Hi Ben,

Thank you very much.
Think about this case: a VM attaches to an OVS br-int through
vhost(kernel), the OVS br-int interconnects with OVS br-eth through a pair
of patch ports. The physical NIC eth0 is added to br-eth. A packet
originated from the VM is eventually sent out form eth0. When the data path
of OVS br-int forwards the packet from the TAP (associates with the VM)
interface to the patch port, if the OVS patch port is implemented entirely
inside OVS user space, in this case will it get performance penalty, since
a switching from kernel space to user space seems to take place?

BR
Juno

2015-09-15 23:10 GMT+08:00 Ben Pfaff <b...@nicira.com>:

> On Tue, Sep 15, 2015 at 04:26:25PM +0800, Na Zhu wrote:
> > 1, Is there any difference between ovs  patch interface and kernel veth
> > pair?
>
> Yes.  OVS patch ports are implemented entirely inside OVS userspace.
> That is, nothing in the kernel represents a patch port.
>
> > 2, Is there any difference between ovs  patch interface and ovs + dpdk
> > patch interface?

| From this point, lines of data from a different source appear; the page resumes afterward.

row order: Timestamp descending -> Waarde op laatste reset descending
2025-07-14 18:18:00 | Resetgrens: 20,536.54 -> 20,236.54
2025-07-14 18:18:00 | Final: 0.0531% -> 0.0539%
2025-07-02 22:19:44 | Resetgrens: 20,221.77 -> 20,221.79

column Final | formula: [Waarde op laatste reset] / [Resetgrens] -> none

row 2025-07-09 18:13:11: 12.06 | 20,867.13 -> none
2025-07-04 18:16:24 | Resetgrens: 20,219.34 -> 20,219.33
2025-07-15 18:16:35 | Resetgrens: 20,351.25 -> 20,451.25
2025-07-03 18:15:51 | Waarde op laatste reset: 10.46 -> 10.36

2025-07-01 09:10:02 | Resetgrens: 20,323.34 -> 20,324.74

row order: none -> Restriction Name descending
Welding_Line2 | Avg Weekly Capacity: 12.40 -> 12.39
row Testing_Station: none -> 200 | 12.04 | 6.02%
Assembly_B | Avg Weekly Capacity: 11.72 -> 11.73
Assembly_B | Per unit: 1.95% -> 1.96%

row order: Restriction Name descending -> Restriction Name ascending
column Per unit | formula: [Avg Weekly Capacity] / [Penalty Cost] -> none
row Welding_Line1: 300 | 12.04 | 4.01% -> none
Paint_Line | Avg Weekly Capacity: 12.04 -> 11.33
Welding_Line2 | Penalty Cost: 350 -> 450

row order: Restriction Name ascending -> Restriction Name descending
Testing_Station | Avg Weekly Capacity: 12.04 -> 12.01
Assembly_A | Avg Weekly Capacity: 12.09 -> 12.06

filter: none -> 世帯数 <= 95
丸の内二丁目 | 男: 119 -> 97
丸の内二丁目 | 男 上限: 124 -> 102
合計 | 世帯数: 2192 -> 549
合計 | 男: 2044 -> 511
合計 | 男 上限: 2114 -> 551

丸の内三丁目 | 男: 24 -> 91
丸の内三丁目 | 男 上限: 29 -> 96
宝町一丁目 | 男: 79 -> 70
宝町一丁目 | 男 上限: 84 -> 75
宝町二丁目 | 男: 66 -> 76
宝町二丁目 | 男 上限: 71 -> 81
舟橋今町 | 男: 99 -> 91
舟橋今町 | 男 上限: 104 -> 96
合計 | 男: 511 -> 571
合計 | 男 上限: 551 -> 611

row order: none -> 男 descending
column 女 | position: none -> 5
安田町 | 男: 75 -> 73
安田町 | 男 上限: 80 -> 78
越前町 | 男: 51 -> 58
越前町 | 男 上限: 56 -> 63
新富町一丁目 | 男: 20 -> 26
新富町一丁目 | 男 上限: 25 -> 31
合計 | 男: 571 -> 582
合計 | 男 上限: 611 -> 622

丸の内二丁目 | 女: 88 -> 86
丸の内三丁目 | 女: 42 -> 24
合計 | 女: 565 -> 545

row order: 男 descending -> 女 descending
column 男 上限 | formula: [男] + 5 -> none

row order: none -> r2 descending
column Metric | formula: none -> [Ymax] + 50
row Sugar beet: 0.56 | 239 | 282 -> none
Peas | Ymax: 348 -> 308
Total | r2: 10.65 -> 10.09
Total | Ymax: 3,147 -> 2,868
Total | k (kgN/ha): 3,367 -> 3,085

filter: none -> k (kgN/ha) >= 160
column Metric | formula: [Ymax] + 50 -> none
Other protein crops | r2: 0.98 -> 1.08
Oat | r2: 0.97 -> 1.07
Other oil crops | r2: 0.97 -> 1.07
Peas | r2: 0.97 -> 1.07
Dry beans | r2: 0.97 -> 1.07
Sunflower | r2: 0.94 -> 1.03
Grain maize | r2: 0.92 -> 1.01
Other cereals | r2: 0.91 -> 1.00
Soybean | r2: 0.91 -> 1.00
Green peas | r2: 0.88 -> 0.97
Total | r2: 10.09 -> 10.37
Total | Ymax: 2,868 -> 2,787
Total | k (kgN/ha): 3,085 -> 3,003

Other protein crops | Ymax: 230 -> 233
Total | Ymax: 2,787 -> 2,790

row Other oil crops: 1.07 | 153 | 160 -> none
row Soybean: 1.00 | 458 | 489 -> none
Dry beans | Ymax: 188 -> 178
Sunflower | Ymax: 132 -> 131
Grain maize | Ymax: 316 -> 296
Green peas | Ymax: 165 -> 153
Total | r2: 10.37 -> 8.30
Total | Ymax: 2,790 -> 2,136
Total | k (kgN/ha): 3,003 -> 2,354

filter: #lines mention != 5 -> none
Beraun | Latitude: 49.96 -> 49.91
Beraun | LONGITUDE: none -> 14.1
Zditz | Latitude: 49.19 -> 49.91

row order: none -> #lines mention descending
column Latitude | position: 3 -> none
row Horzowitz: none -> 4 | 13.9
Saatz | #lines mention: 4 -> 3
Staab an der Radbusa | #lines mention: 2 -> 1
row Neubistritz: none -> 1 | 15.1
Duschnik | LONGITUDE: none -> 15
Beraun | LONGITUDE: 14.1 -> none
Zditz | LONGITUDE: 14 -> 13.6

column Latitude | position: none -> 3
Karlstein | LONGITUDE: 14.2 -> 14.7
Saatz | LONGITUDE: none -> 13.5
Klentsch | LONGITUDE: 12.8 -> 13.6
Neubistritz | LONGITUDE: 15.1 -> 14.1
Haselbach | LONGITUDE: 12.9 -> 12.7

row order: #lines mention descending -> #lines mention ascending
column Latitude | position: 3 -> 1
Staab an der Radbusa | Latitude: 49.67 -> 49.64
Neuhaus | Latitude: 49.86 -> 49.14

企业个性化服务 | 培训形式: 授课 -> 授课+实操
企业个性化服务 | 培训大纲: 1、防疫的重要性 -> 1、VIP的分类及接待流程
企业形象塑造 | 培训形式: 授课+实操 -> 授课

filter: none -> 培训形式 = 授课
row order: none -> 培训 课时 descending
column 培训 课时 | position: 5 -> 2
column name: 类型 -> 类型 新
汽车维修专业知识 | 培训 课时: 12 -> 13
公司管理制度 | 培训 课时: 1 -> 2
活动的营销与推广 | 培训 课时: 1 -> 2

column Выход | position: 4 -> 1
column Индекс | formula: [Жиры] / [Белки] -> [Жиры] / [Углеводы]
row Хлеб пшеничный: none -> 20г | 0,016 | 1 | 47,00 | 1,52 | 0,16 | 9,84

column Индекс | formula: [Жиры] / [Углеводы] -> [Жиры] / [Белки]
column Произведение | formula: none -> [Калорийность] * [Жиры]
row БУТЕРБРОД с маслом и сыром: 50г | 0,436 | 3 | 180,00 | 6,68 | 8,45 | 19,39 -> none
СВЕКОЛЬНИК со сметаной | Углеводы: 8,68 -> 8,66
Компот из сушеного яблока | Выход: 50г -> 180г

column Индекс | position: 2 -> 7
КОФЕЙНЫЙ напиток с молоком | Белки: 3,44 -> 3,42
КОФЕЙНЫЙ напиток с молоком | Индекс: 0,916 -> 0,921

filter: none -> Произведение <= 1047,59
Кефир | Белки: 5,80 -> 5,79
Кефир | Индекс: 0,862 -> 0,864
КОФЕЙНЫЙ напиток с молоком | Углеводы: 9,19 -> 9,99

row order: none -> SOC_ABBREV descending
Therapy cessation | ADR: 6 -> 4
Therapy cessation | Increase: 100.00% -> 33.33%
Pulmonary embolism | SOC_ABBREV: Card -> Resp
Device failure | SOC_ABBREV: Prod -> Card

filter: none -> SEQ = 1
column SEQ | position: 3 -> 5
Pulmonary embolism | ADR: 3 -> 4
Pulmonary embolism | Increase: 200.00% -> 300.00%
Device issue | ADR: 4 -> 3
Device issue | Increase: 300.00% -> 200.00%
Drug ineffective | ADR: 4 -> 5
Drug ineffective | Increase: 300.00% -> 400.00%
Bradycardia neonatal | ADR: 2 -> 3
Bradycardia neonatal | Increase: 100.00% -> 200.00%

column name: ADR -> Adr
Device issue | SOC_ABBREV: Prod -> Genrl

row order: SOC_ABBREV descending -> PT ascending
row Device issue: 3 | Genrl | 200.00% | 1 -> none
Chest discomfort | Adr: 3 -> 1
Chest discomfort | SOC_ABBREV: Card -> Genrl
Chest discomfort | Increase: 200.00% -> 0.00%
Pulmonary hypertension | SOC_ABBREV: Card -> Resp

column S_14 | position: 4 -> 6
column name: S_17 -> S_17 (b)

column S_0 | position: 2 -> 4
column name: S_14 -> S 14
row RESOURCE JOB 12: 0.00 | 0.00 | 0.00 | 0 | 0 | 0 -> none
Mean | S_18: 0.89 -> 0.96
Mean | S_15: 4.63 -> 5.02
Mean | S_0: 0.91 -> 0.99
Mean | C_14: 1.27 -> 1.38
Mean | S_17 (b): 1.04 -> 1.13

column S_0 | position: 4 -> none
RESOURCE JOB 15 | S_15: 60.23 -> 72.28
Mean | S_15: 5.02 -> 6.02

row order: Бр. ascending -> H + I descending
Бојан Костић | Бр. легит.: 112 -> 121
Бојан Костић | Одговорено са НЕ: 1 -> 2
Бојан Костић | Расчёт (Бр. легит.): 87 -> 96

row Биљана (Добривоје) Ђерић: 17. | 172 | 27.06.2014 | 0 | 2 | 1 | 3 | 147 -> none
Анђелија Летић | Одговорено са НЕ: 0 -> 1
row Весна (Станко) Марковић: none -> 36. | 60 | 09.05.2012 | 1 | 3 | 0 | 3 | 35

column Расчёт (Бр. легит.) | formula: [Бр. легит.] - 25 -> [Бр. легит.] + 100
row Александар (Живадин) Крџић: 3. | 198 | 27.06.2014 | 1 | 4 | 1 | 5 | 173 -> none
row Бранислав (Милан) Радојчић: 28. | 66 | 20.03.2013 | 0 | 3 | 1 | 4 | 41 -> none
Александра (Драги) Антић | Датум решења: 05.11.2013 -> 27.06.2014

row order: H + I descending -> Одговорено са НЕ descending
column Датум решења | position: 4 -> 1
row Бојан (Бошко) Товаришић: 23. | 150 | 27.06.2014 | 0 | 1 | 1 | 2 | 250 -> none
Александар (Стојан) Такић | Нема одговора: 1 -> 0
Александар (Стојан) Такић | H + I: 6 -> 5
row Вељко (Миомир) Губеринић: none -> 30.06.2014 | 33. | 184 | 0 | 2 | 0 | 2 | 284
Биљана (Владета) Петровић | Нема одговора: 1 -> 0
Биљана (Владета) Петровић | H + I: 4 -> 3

If yes, do the ovs+dpdk optimize the patch interface; if
> > no, will the patch interface be ovs performance bottleneck?
>
> If you're talking about the Open vSwitch code base, there's no
> difference; the same code implements patch ports in each case.  Patch
> ports don't have a performance penalty.
>
> (If you're talking about the OVDK fork of OVS, I don't know.)